What the exercise asks
Where a line holds the word "none", copy it from the records.

[Revision comparison data]
>>>>

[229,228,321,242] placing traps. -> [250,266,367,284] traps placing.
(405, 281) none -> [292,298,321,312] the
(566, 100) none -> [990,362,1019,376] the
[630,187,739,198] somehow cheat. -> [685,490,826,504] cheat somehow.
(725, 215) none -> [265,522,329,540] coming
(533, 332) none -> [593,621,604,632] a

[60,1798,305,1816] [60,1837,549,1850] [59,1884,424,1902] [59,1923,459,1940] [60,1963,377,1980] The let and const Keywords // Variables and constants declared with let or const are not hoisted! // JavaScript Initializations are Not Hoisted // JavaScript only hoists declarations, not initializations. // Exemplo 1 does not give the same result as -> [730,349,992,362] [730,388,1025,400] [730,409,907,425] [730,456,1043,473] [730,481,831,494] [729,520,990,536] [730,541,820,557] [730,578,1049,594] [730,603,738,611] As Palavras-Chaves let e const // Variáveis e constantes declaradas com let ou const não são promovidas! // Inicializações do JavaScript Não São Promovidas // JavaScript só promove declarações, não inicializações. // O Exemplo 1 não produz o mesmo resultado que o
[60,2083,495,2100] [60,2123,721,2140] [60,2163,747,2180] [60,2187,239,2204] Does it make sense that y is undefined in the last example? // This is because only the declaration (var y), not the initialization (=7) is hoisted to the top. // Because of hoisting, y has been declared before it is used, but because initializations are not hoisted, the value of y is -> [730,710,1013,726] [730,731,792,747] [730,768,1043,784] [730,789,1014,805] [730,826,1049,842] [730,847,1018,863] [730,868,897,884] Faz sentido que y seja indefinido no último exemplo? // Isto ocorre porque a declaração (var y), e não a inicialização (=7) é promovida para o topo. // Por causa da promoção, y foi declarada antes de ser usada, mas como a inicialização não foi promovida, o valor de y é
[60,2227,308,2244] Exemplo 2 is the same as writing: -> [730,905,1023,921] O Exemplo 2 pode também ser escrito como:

<<<<

Solution for this problem
(405, 281) none -> [292,298,321,312] the
(566, 100) none -> [990,362,1019,376] the
(725, 215) none -> [265,522,329,540] coming
(533, 332) none -> [593,621,604,632] a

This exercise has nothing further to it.